(Before-and-after change data)
________________

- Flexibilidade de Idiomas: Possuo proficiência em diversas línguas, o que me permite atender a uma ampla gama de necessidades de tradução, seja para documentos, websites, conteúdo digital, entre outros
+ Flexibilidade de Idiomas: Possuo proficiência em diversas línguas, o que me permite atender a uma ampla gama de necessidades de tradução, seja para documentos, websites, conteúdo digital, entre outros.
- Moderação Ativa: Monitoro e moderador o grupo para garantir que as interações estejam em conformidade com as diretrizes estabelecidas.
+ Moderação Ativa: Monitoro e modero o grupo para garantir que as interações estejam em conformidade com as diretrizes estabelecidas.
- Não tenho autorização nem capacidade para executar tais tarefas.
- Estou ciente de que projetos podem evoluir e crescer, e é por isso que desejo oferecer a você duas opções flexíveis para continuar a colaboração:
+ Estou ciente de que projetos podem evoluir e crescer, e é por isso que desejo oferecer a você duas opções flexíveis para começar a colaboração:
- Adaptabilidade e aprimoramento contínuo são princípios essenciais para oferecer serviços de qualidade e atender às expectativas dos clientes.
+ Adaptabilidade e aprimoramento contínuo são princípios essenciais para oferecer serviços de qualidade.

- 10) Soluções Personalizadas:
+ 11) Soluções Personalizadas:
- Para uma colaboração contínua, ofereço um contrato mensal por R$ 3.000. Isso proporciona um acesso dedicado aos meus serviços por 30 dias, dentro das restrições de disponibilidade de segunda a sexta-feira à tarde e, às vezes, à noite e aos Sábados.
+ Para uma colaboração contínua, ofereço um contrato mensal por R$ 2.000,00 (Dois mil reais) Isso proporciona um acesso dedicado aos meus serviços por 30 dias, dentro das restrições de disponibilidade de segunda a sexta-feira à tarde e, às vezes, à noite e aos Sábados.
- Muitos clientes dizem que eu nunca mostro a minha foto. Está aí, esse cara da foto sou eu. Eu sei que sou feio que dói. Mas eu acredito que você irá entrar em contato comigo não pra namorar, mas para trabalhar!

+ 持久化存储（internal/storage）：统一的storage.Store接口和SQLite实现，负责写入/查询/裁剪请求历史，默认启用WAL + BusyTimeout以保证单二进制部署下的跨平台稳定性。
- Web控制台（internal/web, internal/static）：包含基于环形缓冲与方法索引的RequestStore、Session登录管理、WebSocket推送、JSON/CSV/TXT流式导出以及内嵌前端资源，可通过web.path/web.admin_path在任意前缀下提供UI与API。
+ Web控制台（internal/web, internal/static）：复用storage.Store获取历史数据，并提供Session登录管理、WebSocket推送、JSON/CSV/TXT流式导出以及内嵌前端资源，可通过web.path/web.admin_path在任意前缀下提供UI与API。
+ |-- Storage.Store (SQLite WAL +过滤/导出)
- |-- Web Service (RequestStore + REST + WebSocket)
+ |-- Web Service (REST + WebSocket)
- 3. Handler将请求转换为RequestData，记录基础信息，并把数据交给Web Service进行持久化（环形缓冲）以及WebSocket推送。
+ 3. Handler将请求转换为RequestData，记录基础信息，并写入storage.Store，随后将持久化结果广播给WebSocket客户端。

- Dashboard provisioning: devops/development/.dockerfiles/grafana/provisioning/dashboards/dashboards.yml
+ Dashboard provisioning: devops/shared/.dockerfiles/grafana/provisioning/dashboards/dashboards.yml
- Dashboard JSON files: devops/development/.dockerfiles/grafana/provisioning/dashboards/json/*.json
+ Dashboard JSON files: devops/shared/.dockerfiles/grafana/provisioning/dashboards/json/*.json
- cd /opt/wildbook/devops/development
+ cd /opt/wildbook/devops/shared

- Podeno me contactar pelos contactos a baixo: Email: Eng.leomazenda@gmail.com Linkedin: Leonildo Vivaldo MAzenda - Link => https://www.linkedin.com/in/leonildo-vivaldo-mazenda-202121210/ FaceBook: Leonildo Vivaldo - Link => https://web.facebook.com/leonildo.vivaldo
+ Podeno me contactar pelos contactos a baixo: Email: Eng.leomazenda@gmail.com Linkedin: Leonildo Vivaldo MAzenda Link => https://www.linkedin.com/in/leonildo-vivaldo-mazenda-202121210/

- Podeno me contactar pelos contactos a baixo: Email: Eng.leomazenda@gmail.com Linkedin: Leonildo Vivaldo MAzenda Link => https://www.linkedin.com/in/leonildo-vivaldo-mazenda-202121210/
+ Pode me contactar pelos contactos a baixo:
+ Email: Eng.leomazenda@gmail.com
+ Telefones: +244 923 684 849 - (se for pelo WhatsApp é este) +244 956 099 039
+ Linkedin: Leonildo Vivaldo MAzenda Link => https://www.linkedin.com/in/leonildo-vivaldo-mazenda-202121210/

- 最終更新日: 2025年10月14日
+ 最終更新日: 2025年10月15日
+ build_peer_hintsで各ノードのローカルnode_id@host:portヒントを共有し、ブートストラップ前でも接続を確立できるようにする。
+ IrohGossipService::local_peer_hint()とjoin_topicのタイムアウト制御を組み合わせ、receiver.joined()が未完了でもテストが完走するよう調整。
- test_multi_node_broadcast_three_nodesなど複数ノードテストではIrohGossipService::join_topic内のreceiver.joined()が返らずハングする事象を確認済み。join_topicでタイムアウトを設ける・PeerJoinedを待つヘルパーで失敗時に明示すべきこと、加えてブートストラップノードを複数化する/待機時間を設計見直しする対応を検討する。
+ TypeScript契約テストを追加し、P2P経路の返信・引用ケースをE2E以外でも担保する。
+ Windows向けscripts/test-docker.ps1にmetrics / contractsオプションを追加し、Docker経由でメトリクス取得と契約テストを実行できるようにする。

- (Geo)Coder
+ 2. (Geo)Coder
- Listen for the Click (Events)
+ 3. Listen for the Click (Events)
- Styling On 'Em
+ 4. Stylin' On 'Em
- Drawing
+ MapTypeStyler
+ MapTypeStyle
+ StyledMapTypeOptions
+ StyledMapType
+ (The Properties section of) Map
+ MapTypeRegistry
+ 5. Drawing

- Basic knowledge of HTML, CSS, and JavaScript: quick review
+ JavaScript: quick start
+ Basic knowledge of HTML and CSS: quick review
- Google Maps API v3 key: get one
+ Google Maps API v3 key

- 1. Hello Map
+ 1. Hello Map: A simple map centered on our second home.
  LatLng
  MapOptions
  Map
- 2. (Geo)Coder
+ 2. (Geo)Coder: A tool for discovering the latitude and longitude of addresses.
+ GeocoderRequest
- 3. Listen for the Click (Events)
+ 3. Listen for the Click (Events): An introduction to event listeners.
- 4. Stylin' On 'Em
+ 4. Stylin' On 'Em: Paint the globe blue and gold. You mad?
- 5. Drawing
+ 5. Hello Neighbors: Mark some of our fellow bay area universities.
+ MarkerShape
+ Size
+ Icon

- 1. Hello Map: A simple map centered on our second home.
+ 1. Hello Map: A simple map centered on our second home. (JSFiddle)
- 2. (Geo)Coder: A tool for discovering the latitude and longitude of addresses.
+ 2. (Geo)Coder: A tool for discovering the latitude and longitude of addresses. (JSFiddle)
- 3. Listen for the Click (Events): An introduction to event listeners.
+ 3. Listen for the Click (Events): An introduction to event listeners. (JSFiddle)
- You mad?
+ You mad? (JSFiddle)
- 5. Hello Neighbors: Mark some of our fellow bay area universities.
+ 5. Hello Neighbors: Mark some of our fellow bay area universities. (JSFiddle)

________________

WORK REQUEST:
A word-for-word repeat of the full data is needed.

WORKED SOLUTION:
- Flexibilidade de Idiomas: Possuo proficiência em diversas línguas, o que me permite atender a uma ampla gama de necessidades de tradução, seja para documentos, websites, conteúdo digital, entre outros
+ Flexibilidade de Idiomas: Possuo proficiência em diversas línguas, o que me permite atender a uma ampla gama de necessidades de tradução, seja para documentos, websites, conteúdo digital, entre outros.
- Moderação Ativa: Monitoro e moderador o grupo para garantir que as interações estejam em conformidade com as diretrizes estabelecidas.
+ Moderação Ativa: Monitoro e modero o grupo para garantir que as interações estejam em conformidade com as diretrizes estabelecidas.
- Não tenho autorização nem capacidade para executar tais tarefas.
- Estou ciente de que projetos podem evoluir e crescer, e é por isso que desejo oferecer a você duas opções flexíveis para continuar a colaboração:
+ Estou ciente de que projetos podem evoluir e crescer, e é por isso que desejo oferecer a você duas opções flexíveis para começar a colaboração:
- Adaptabilidade e aprimoramento contínuo são princípios essenciais para oferecer serviços de qualidade e atender às expectativas dos clientes.
+ Adaptabilidade e aprimoramento contínuo são princípios essenciais para oferecer serviços de qualidade.

- 10) Soluções Personalizadas:
+ 11) Soluções Personalizadas:
- Para uma colaboração contínua, ofereço um contrato mensal por R$ 3.000. Isso proporciona um acesso dedicado aos meus serviços por 30 dias, dentro das restrições de disponibilidade de segunda a sexta-feira à tarde e, às vezes, à noite e aos Sábados.
+ Para uma colaboração contínua, ofereço um contrato mensal por R$ 2.000,00 (Dois mil reais) Isso proporciona um acesso dedicado aos meus serviços por 30 dias, dentro das restrições de disponibilidade de segunda a sexta-feira à tarde e, às vezes, à noite e aos Sábados.
- Muitos clientes dizem que eu nunca mostro a minha foto. Está aí, esse cara da foto sou eu. Eu sei que sou feio que dói. Mas eu acredito que você irá entrar em contato comigo não pra namorar, mas para trabalhar!

+ 持久化存储（internal/storage）：统一的storage.Store接口和SQLite实现，负责写入/查询/裁剪请求历史，默认启用WAL + BusyTimeout以保证单二进制部署下的跨平台稳定性。
- Web控制台（internal/web, internal/static）：包含基于环形缓冲与方法索引的RequestStore、Session登录管理、WebSocket推送、JSON/CSV/TXT流式导出以及内嵌前端资源，可通过web.path/web.admin_path在任意前缀下提供UI与API。
+ Web控制台（internal/web, internal/static）：复用storage.Store获取历史数据，并提供Session登录管理、WebSocket推送、JSON/CSV/TXT流式导出以及内嵌前端资源，可通过web.path/web.admin_path在任意前缀下提供UI与API。
+ |-- Storage.Store (SQLite WAL +过滤/导出)
- |-- Web Service (RequestStore + REST + WebSocket)
+ |-- Web Service (REST + WebSocket)
- 3. Handler将请求转换为RequestData，记录基础信息，并把数据交给Web Service进行持久化（环形缓冲）以及WebSocket推送。
+ 3. Handler将请求转换为RequestData，记录基础信息，并写入storage.Store，随后将持久化结果广播给WebSocket客户端。

- Dashboard provisioning: devops/development/.dockerfiles/grafana/provisioning/dashboards/dashboards.yml
+ Dashboard provisioning: devops/shared/.dockerfiles/grafana/provisioning/dashboards/dashboards.yml
- Dashboard JSON files: devops/development/.dockerfiles/grafana/provisioning/dashboards/json/*.json
+ Dashboard JSON files: devops/shared/.dockerfiles/grafana/provisioning/dashboards/json/*.json
- cd /opt/wildbook/devops/development
+ cd /opt/wildbook/devops/shared

- Podeno me contactar pelos contactos a baixo: Email: Eng.leomazenda@gmail.com Linkedin: Leonildo Vivaldo MAzenda - Link => https://www.linkedin.com/in/leonildo-vivaldo-mazenda-202121210/ FaceBook: Leonildo Vivaldo - Link => https://web.facebook.com/leonildo.vivaldo
+ Podeno me contactar pelos contactos a baixo: Email: Eng.leomazenda@gmail.com Linkedin: Leonildo Vivaldo MAzenda Link => https://www.linkedin.com/in/leonildo-vivaldo-mazenda-202121210/

- Podeno me contactar pelos contactos a baixo: Email: Eng.leomazenda@gmail.com Linkedin: Leonildo Vivaldo MAzenda Link => https://www.linkedin.com/in/leonildo-vivaldo-mazenda-202121210/
+ Pode me contactar pelos contactos a baixo:
+ Email: Eng.leomazenda@gmail.com
+ Telefones: +244 923 684 849 - (se for pelo WhatsApp é este) +244 956 099 039
+ Linkedin: Leonildo Vivaldo MAzenda Link => https://www.linkedin.com/in/leonildo-vivaldo-mazenda-202121210/

- 最終更新日: 2025年10月14日
+ 最終更新日: 2025年10月15日
+ build_peer_hintsで各ノードのローカルnode_id@host:portヒントを共有し、ブートストラップ前でも接続を確立できるようにする。
+ IrohGossipService::local_peer_hint()とjoin_topicのタイムアウト制御を組み合わせ、receiver.joined()が未完了でもテストが完走するよう調整。
- test_multi_node_broadcast_three_nodesなど複数ノードテストではIrohGossipService::join_topic内のreceiver.joined()が返らずハングする事象を確認済み。join_topicでタイムアウトを設ける・PeerJoinedを待つヘルパーで失敗時に明示すべきこと、加えてブートストラップノードを複数化する/待機時間を設計見直しする対応を検討する。
+ TypeScript契約テストを追加し、P2P経路の返信・引用ケースをE2E以外でも担保する。
+ Windows向けscripts/test-docker.ps1にmetrics / contractsオプションを追加し、Docker経由でメトリクス取得と契約テストを実行できるようにする。

- (Geo)Coder
+ 2. (Geo)Coder
- Listen for the Click (Events)
+ 3. Listen for the Click (Events)
- Styling On 'Em
+ 4. Stylin' On 'Em
- Drawing
+ MapTypeStyler
+ MapTypeStyle
+ StyledMapTypeOptions
+ StyledMapType
+ (The Properties section of) Map
+ MapTypeRegistry
+ 5. Drawing

- Basic knowledge of HTML, CSS, and JavaScript: quick review
+ JavaScript: quick start
+ Basic knowledge of HTML and CSS: quick review
- Google Maps API v3 key: get one
+ Google Maps API v3 key

- 1. Hello Map
+ 1. Hello Map: A simple map centered on our second home.
  LatLng
  MapOptions
  Map
- 2. (Geo)Coder
+ 2. (Geo)Coder: A tool for discovering the latitude and longitude of addresses.
+ GeocoderRequest
- 3. Listen for the Click (Events)
+ 3. Listen for the Click (Events): An introduction to event listeners.
- 4. Stylin' On 'Em
+ 4. Stylin' On 'Em: Paint the globe blue and gold. You mad?
- 5. Drawing
+ 5. Hello Neighbors: Mark some of our fellow bay area universities.
+ MarkerShape
+ Size
+ Icon

- 1. Hello Map: A simple map centered on our second home.
+ 1. Hello Map: A simple map centered on our second home. (JSFiddle)
- 2. (Geo)Coder: A tool for discovering the latitude and longitude of addresses.
+ 2. (Geo)Coder: A tool for discovering the latitude and longitude of addresses. (JSFiddle)
- 3. Listen for the Click (Events): An introduction to event listeners.
+ 3. Listen for the Click (Events): An introduction to event listeners. (JSFiddle)
- You mad?
+ You mad? (JSFiddle)
- 5. Hello Neighbors: Mark some of our fellow bay area universities.
+ 5. Hello Neighbors: Mark some of our fellow bay area universities. (JSFiddle)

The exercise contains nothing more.